17

I do not remember much about the next few weeks. I performed my duties by rote, an insincere smile pasted on my face. I had to force myself to eat. It seemed unbelievable to me that someone as full of life as Harry Dudley should be so suddenly and finally gone. When Lady Lisle returned to court, we wept together for what we’d both lost.

Soon after that, the queen went on progress again, this time into Buckinghamshire and Bedfordshire. This time the king did not accompany her, nor did her brother. The days passed with great sameness until, on the return journey, Her Grace decided to stop at Ashridge to visit the king’s younger daughter.

I had seen Princess Elizabeth from a distance when I first joined the court as the queen’s maid of honor, but I had never spoken to the fragile-looking, red-haired, eleven-year-old. As soon as the king returned from France, she’d been sent back to her own household. In Nan Bassett’s opinion, that was because His Grace was uncomfortable in her presence. She had her mother’s eyes.
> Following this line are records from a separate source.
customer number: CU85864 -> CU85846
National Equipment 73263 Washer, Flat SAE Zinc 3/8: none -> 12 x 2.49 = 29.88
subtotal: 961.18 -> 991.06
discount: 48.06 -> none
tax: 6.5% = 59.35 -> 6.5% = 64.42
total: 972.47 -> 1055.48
I was seated by a window, staring out at the bleak November landscape, when I heard the rustle of satin behind me and smelled marjoram, the light fragrance the princess always wore. I rose, bade her good morrow, and dropped into a curtsy.

Her Grace peered into my face, her large black eyes unblinking. “Why are you so sad?” she asked.
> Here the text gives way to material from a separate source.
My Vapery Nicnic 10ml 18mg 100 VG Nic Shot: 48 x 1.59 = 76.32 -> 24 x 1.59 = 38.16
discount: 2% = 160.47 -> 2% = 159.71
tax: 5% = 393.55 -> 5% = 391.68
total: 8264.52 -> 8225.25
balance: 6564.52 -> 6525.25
Disconcerted by that stare and disarmed by her directness, I blurted out an honest answer. “I lost someone I loved.”

The princess nodded, her expression solemn. “It is best not to love anyone,” she said. “The people you love always leave you.”

She had reason to believe that. Her mother, Anne Boleyn, had been beheaded when Elizabeth was only three and she had since lost two stepmothers and who knew how many devoted servants to the whims of her father the king.

“I am not certain it is possible to stop love,” I said.

Princess Elizabeth considered this, all the while continuing her intense scrutiny. “I love my governess,” she said after a few moments of thought. “Who are you?”

“My name is Elizabeth Brooke. I am Lord Cobham’s daughter and a maid of honor to Queen Kathryn.”

There was something about Her Grace, even as young as she was, that compelled me to answer the questions that followed. By the time she left me at the end of a quarter of an hour, she knew a good deal about me, even that I’d been planning to marry Harry Dudley.

Alone again, I pondered the princess’s philosophy. Was it better not to love anyone for fear of losing them? No doubt it was, but love was not something anyone could control. I loved my parents and siblings. I’d loved Harry, after a fashion. And, God help me, I loved Will Parr.

Months of separation punctuated by fleeting contact had only made the attraction stronger. What I felt for Will defied common sense, but it was very real. As I stared blindly out at the grounds of Ashridge, I accepted a very great truth—I could no longer imagine living the rest of my life without Will in it.